### WORK TO COMPLETE
The entries below are to be returned as written, with all pictures dropped.

### PROVIDED ENTRIES
***

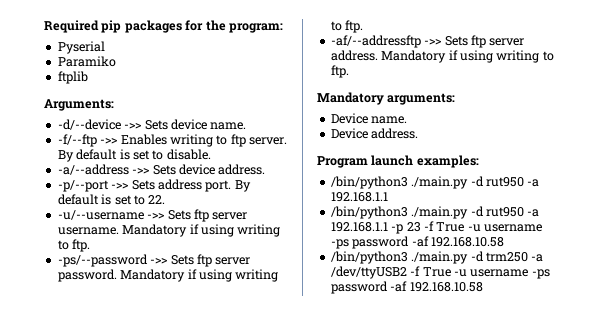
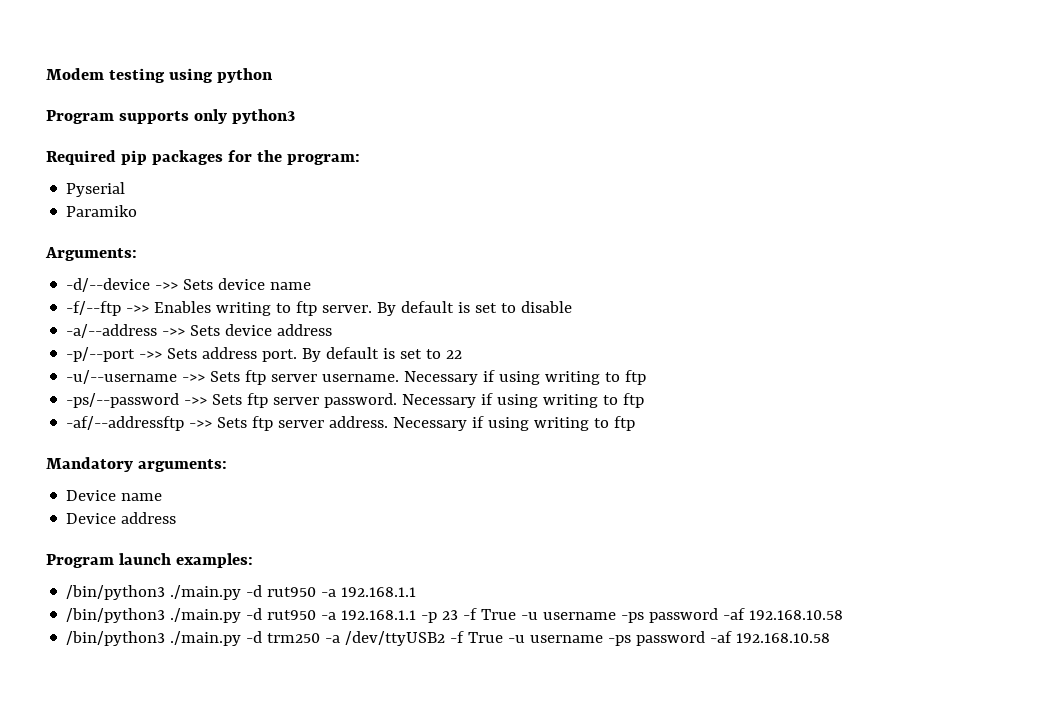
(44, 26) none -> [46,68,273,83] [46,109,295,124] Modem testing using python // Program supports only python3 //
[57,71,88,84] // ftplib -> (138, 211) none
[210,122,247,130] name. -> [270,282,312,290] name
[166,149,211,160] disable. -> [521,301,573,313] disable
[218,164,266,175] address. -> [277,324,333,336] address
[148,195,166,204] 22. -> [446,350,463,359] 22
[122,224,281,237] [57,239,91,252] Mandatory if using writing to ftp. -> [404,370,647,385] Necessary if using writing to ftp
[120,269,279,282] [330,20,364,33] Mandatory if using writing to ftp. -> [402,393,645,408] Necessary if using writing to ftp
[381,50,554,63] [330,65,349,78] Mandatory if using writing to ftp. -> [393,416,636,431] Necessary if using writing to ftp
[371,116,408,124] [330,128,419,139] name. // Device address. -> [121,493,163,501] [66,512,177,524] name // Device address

***

### WRITTEN ANSWER
(44, 26) none -> [46,68,273,83] [46,109,295,124] Modem testing using python // Program supports only python3 //
[57,71,88,84] // ftplib -> (138, 211) none
[210,122,247,130] name. -> [270,282,312,290] name
[166,149,211,160] disable. -> [521,301,573,313] disable
[218,164,266,175] address. -> [277,324,333,336] address
[148,195,166,204] 22. -> [446,350,463,359] 22
[122,224,281,237] [57,239,91,252] Mandatory if using writing to ftp. -> [404,370,647,385] Necessary if using writing to ftp
[120,269,279,282] [330,20,364,33] Mandatory if using writing to ftp. -> [402,393,645,408] Necessary if using writing to ftp
[381,50,554,63] [330,65,349,78] Mandatory if using writing to ftp. -> [393,416,636,431] Necessary if using writing to ftp
[371,116,408,124] [330,128,419,139] name. // Device address. -> [121,493,163,501] [66,512,177,524] name // Device address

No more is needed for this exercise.